Diamond Tear, a story about ice skimmer racing on Pluto, random tragedy, art, and recovery is now available on James Gunn’s Ad Astra website.

The genesis of this story came about a little differently from how I typically come up with one, and due to that approach even has two siblings. It went something like this:
I tried to write a story that took place in the outer solar system a few years ago. It dealt (or tried to) with joy, loss, and recovery set against a backdrop of interplanetary travel. The writing did not go well. I couldn’t rein it in, couldn’t come up with a good direction for it, so I finally just put it on the shelf. Thought that maybe I could revisit it after a while and something then might click–after all, doing just that did work for The Gardener of Ceres.
But nope, in this case it just wasn’t happening. However, there were some sections in it that I thought had some potential–not really vignettes that could be extracted and molded into a story, but seeds I could transplant that might sprout up into their own story.

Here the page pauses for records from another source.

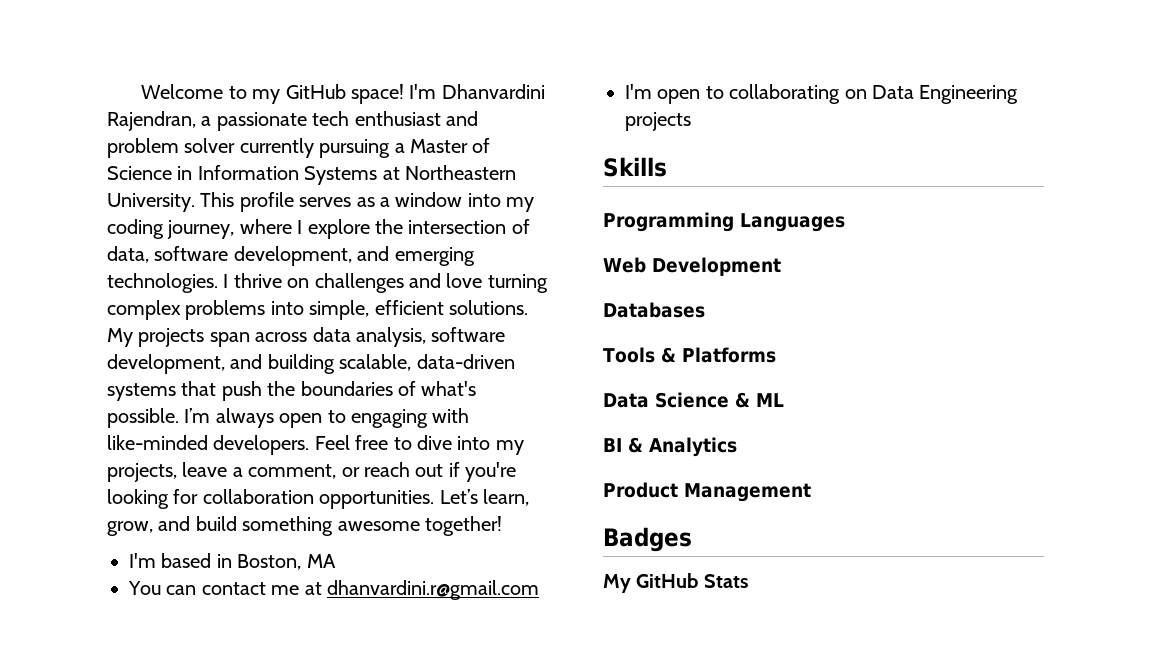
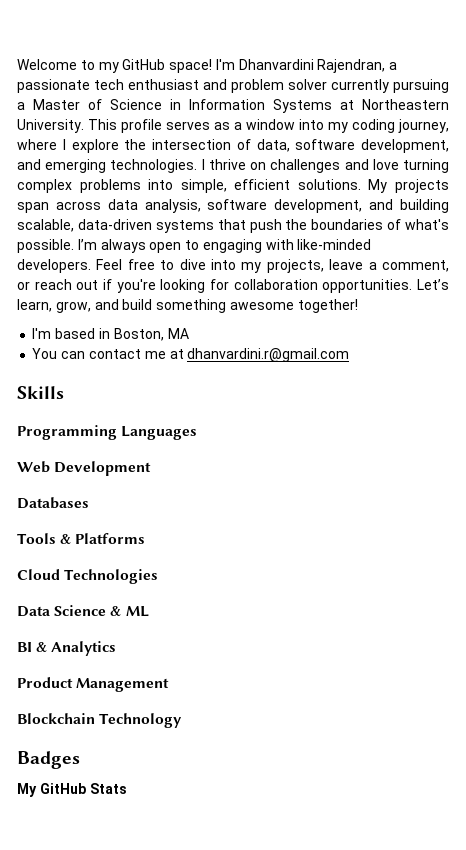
- I'm open to collaborating on Data Engineering projects
+ Cloud Technologies
+ Blockchain Technology

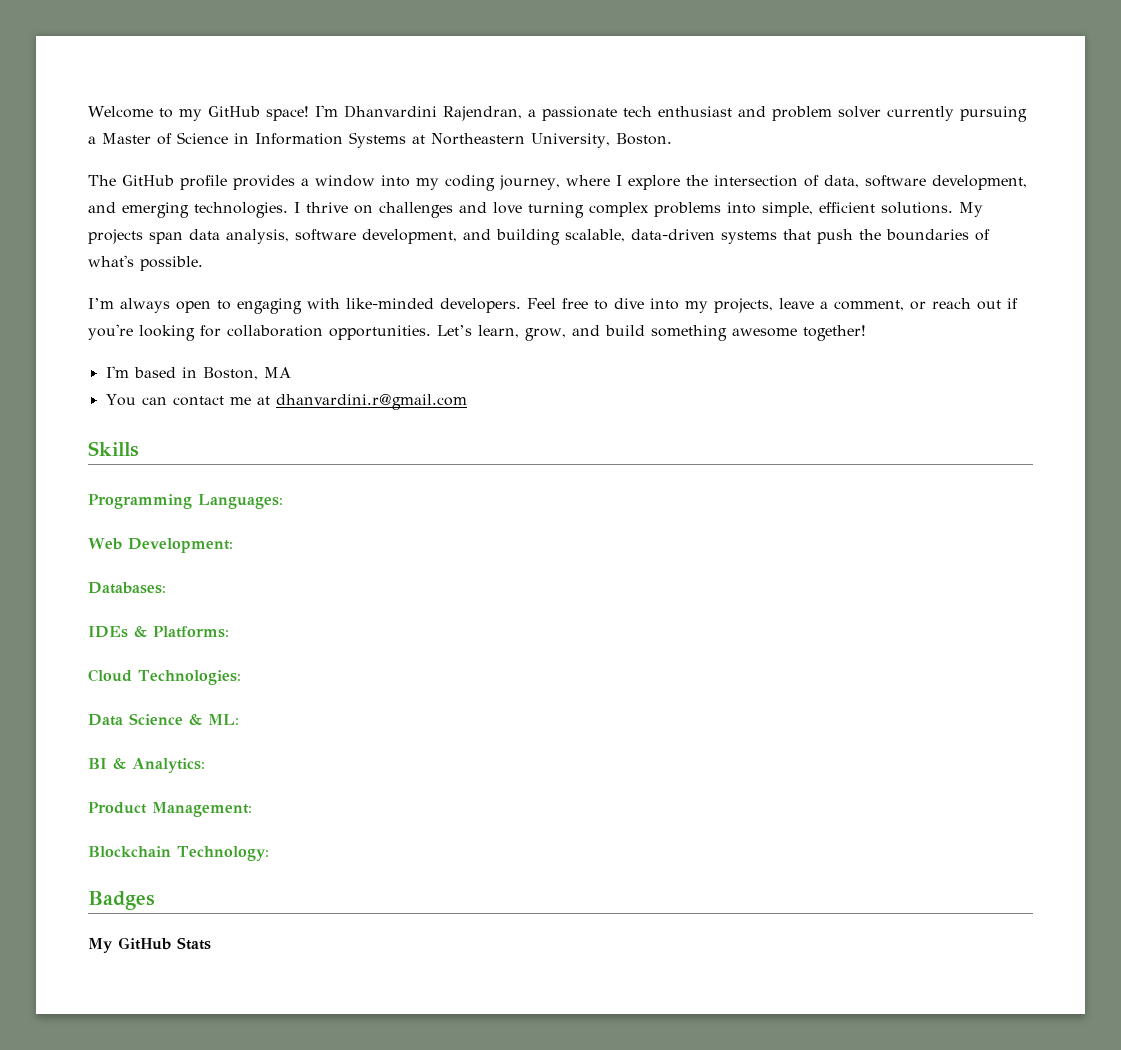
- I'm Dhanvardini Rajendran, a passionate tech enthusiast and problem solver currently pursuing a Master of Science in Information Systems at Northeastern University. This profile serves as a window into my coding journey, where I explore the intersection of data, software development, and emerging technologies.
+ I'm Dhanvardini Rajendran, a passionate tech enthusiast and problem solver currently pursuing a Master of Science in Information Systems at Northeastern University, Boston.
+ The GitHub profile provides a window into my coding journey, where I explore the intersection of data, software development, and emerging technologies.
- My projects span across data analysis, software development, and building scalable, data-driven systems that push the boundaries of what's possible. I’m always open to engaging with like-minded developers.
+ My projects span data analysis, software development, and building scalable, data-driven systems that push the boundaries of what's possible.
+ I’m always open to engaging with like-minded developers.
- Programming Languages
+ Programming Languages:
- Web Development
- Databases
- Tools & Platforms
+ Web Development:
+ Databases:
+ IDEs & Platforms:
- Cloud Technologies
+ Cloud Technologies:
- Data Science & ML
+ Data Science & ML:
- BI & Analytics
+ BI & Analytics:
- Product Management
+ Product Management:
- Blockchain Technology
+ Blockchain Technology:

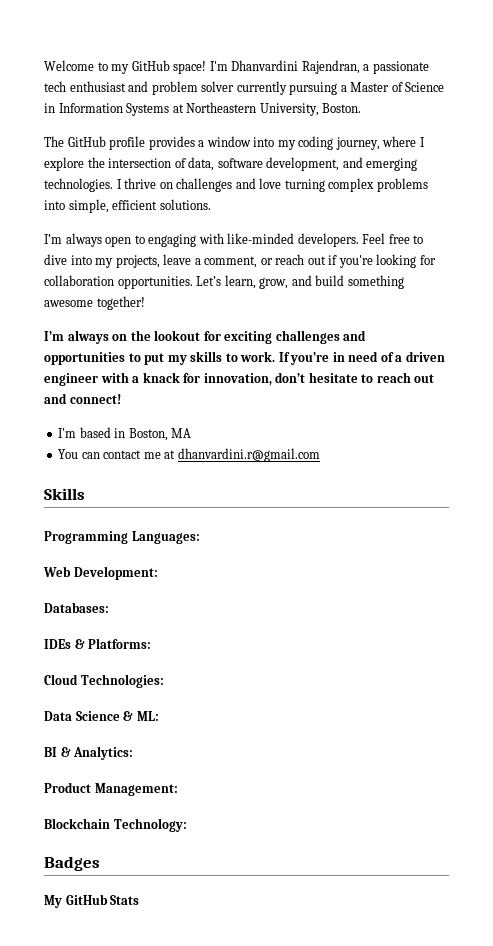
- My projects span data analysis, software development, and building scalable, data-driven systems that push the boundaries of what's possible.
+ I’m always on the lookout for exciting challenges and opportunities to put my skills to work. If you’re in need of a driven engineer with a knack for innovation, don’t hesitate to reach out and connect!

The first story that grew from this scrapped story was a drabble, “Mercury’s Ice,” that was published in Martian Magazine. It captured the experience of just the loss that was present in the original.

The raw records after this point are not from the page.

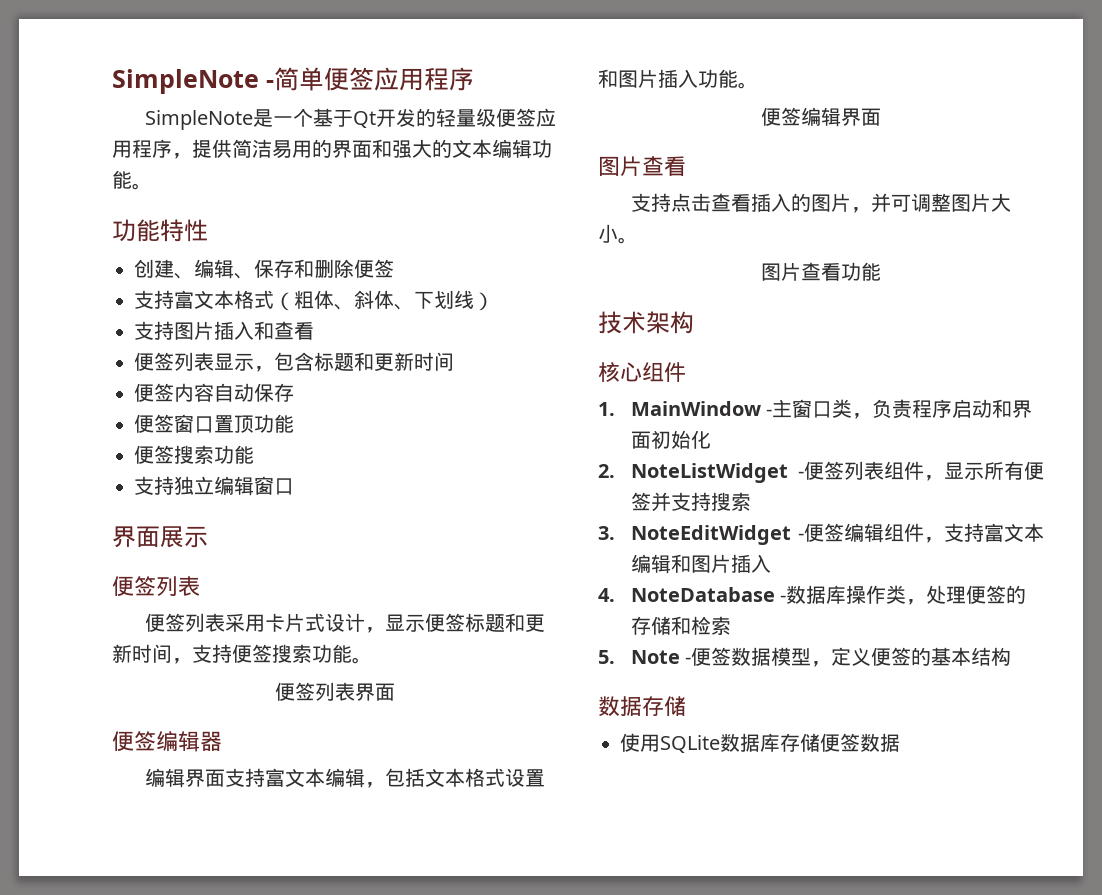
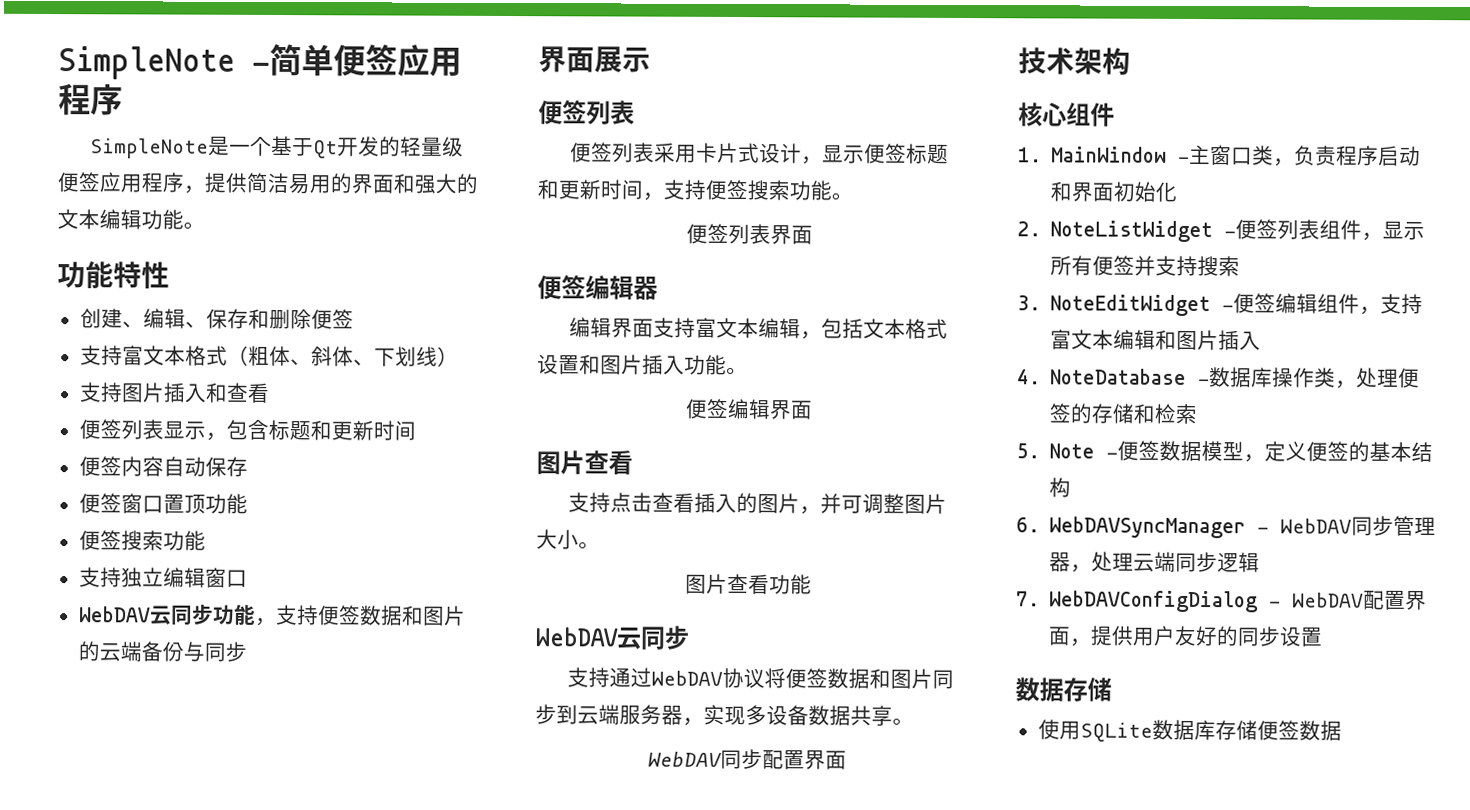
+ WebDAV云同步功能，支持便签数据和图片的云端备份与同步
  图片查看功能
+ WebDAV云同步
+ 支持通过WebDAV协议将便签数据和图片同步到云端服务器，实现多设备数据共享。
+ WebDAV同步配置界面
+ 6. WebDAVSyncManager - WebDAV同步管理器，处理云端同步逻辑
+ 7. WebDAVConfigDialog - WebDAV配置界面，提供用户友好的同步设置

The joy, then, appeared in another drabble, “Falling In Love At Verona Rupes,” also published in Martian Magazine.
Pluto had worked its way into the original story at the end, and from that grew a whole new story, Diamond Tear, that was simply set on Pluto, and that incorporated one of my science fictional hoped-for-someday activities: racing ice boats–skimmers–across that world’s frozen nitrogen ice sheet, Sputnik Planitia.

Diamond Tear ended up with all the joy, loss, and hope of the initial aborted attempt at a story. And after several productive back-and-forths with the Ad Astra editorial team, captured what I was going for in that original story way back when.
Along the way it ended up merging in the secret language that a heart-bonded couple can’t help but create, pineapple pizza, and a stunningly beautiful (and real!) piece of art glass.

While the original story never itself saw the light of day–nor beta readers–it’s heritage lives on here in Diamond Tear and the two sibling drabbles.
PS: There’s more about Diamond Tear I’d like to talk about, but I’ll save that for another post.